Viral-associated hemophagocytosis in a patient with severe fever with thrombocytopenia syndrome
演題番号 : OS-3-182
石堂 亜希 （Aki Ishido):1、高橋 徹 （Toru Takahashi):1、重岡 徹 （Toru Shigeoka):1、富永 貴元 （Takayuki Tominaga):1、亀井 敏昭 （Toshiaki Kamei):2、前田 健 （Ken Maeda):3、水谷 哲也 （Tetsuya Mizutani):4、下島 昌幸 （Masayuki Shimozima):5、福士 秀悦 （Shuetsu Fukushi):5、谷 英樹 （Hideki Tani):5、吉河 智城 （Tomoki Yoshikawa):5、森川 茂 （Shigeru Morikawa):6、中島 典子 （Noriko Nakajima):7、鈴木 忠樹 （Tadaki Suzuki):7、永田 典代 （Noriyo Nagata):7、長谷川 秀樹 （Hideki Hasegawa):7、山岸 拓也 （Takuya Yamagishi):8、大石 和徳 （Kazunori Oishi):8、西條 政幸 （Masayuki Saijo):5
1:Department of Hematology, Yamaguchi Grand Medical Center, Japan、2:Department of Pathology, Yamaguchi Grand Medical Center, Japan、3:Department of Veterinary Microbiology, Yamaguchi University, Japan、4:Faculty of Agriculture, Tokyo University of Agriculture and Technology, Japan、5:Department of Virology I, National Institute of Infectious Diseases, Japan、6:Department of Veterinary Science, National Institute of Infectious Diseases, Japan、7:Department of Pathology, National Institute of Infectious Diseases, Japan、8:Infectious Disease Surveillance Center, National Institute of Infectious Diseases, Japan
Severe fever with thrombocytopenia syndrome (SFTS) is a newly discovered tick-borne disease found in China and caused by a novel virus, SFTS virus (SFTSV), classified into the family Bunyaviridae. Patients with SFTS have been reported in Japan, but the pathophysiology is still unclear.
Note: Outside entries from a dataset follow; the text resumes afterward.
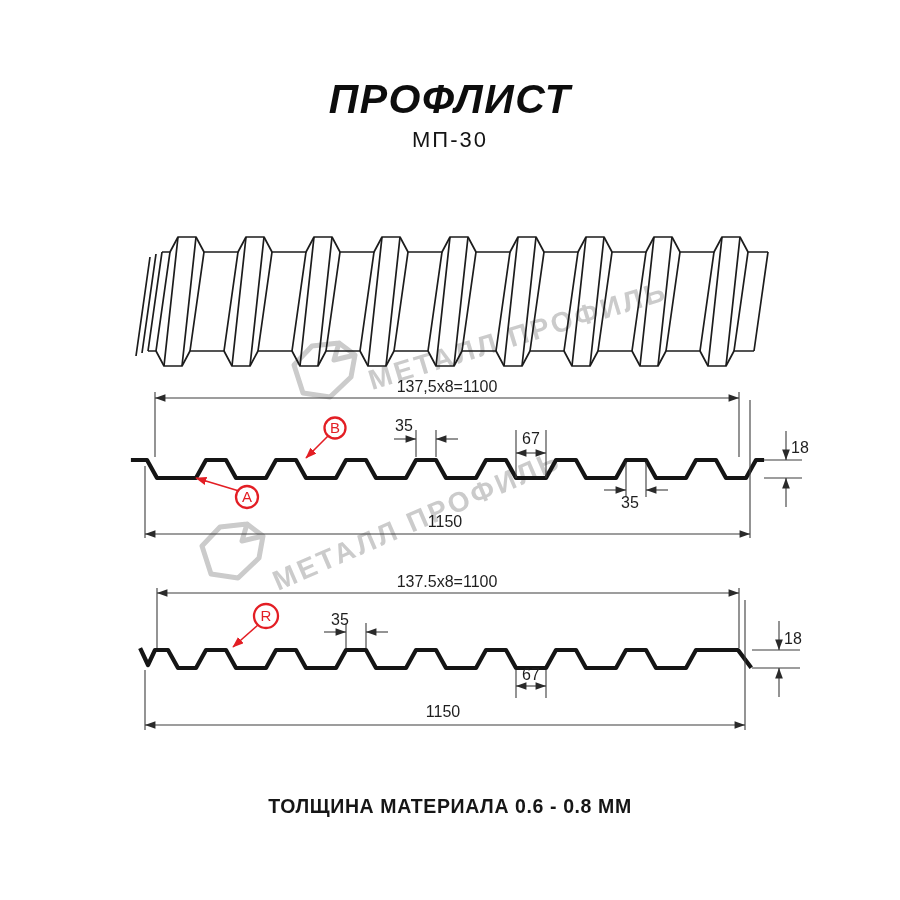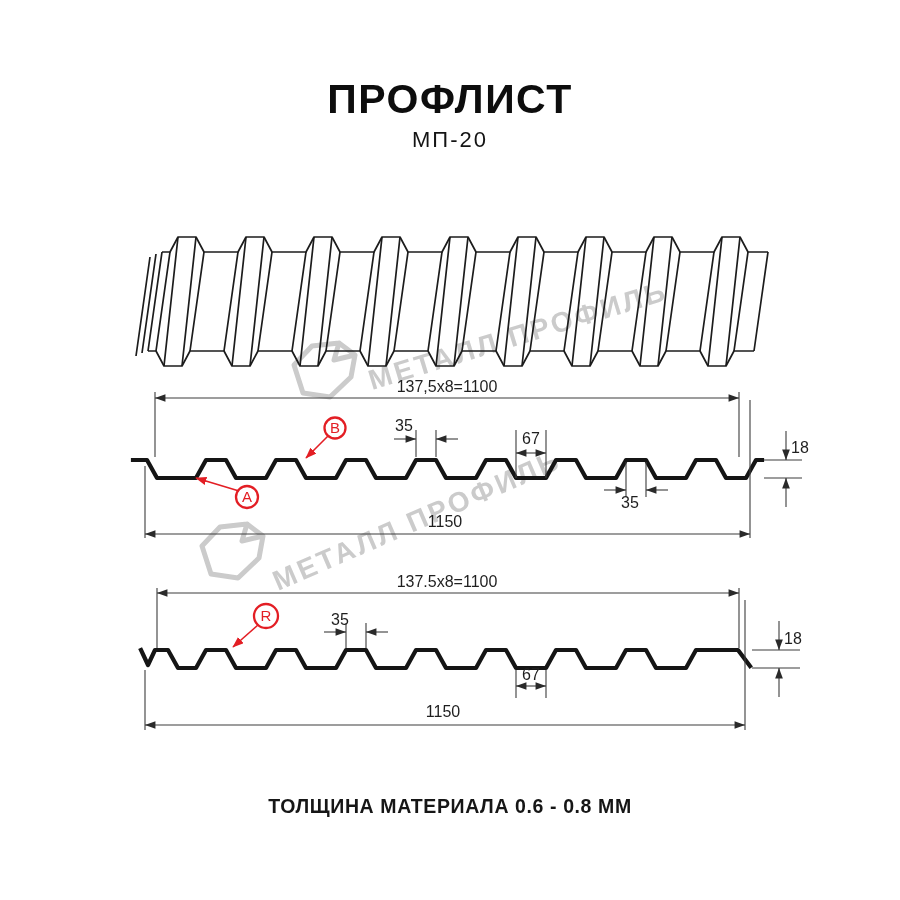--- a/index.html
+++ b/index.html
@@ -1,19 +1,19 @@
 <!DOCTYPE html>
 <html><head>
 <meta charset="utf-8">
 <style>
   html,body{margin:0;padding:0;background:#ffffff;}
   .page{position:relative;width:900px;height:900px;background:#fff;overflow:hidden;
         font-family:"Liberation Sans", sans-serif;}
   .title{position:absolute;top:76px;left:0;width:100%;text-align:center;
-         font-size:41px;font-weight:800;letter-spacing:1.5px;color:#0d0d0d;}
+         font-size:41px;font-weight:800;letter-spacing:1.5px;color:#0d0d0d;font-style:italic;}
   .subtitle{position:absolute;top:127px;left:0;width:100%;text-align:center;
          font-size:22px;font-weight:400;letter-spacing:2px;color:#141414;}
   .footer{position:absolute;top:795px;left:0;width:100%;text-align:center;
          font-size:19.5px;font-weight:600;letter-spacing:0.6px;color:#161616;}
   svg{position:absolute;left:0;top:0;}
   .prof{fill:none;stroke:#151515;stroke-width:4.2;stroke-linejoin:round;stroke-linecap:square;}
   .sheet{fill:none;stroke:#1c1c1c;stroke-width:1.7;stroke-linejoin:round;}
   .dim{stroke:#3c3c3c;stroke-width:1.1;fill:none;}
   .dt{font-family:"Liberation Sans",sans-serif;font-size:16px;fill:#1f1f1f;}
   .red{stroke:#e31e24;fill:none;}
@@ -21,21 +21,21 @@
   .wm{stroke:#cbcbcb;fill:none;stroke-width:5;stroke-linejoin:round;stroke-linecap:round;}
   .wmt{font-family:"Liberation Sans",sans-serif;font-weight:bold;font-size:28px;
        letter-spacing:3px;fill:#cbcbcb;}
 </style>
 </head>
 <body>
 
 <div class="page">
 
   <div class="title">ПРОФЛИСТ</div>
-  <div class="subtitle">МП-20</div>
+  <div class="subtitle">МП-30</div>
 
   <svg width="900" height="900" viewBox="0 0 900 900">
     <defs>
       <marker id="mb" orient="auto-start-reverse" markerWidth="11" markerHeight="8" refX="10" refY="4" markerUnits="strokeWidth">
         <path d="M0.5,0.5 L10,4 L0.5,7.5 z" fill="#2a2a2a"></path>
       </marker>
       <marker id="mr" orient="auto" markerWidth="8" markerHeight="6" refX="6.5" refY="2.6" markerUnits="strokeWidth">
         <path d="M0,0 L7,2.6 L0,5.2 z" fill="#e31e24"></path>
       </marker>
     </defs>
A 50-year-old woman, who lived in the countryside in Japan, experienced high fever and melena in November. Bicytopenia were observed at neighborhood clinic and she was referred to our hospital for a detailed examination. Tick bite wounds were not observed on admission. On peripheral blood counts, Hb was normal, platelets 89,000/μL, and WBC 400/μL. Laboratory test revealed ALT to be 340 U/L, AST 706 U/L, LDH 1232 U/L, and CRP 0.03 mg/dl. Serum ferritin level was increased to >40,000 ng/mL. CT scan showed right axillary lymphadenopathy; however, there was no evidence of hepatosplenomegaly. Bone marrow aspiration revealed a mild hypocellular marrow with increased levels of activated histiocytes and hemophagocytes. The patient died six days after the onset with developed bicytopenia. Autopsy revealed axillary lymphadenitis and severe hemophagocytosis (HS) in the bone marrow. SFTSV was isolated from the serum and SFTSV genome was also detected by PCR assay. Immunohistochemistry assay revealed SFTSV-infected cells in the lymphnode and bone marrow. Because of the definitive diagnosis of SFTSV infection, the HS is recognized as a viral-associated HS.
Cytopenia is a typical finding in SFTS. HS might be contributed to cytopenia in patients with SFTSV-infection.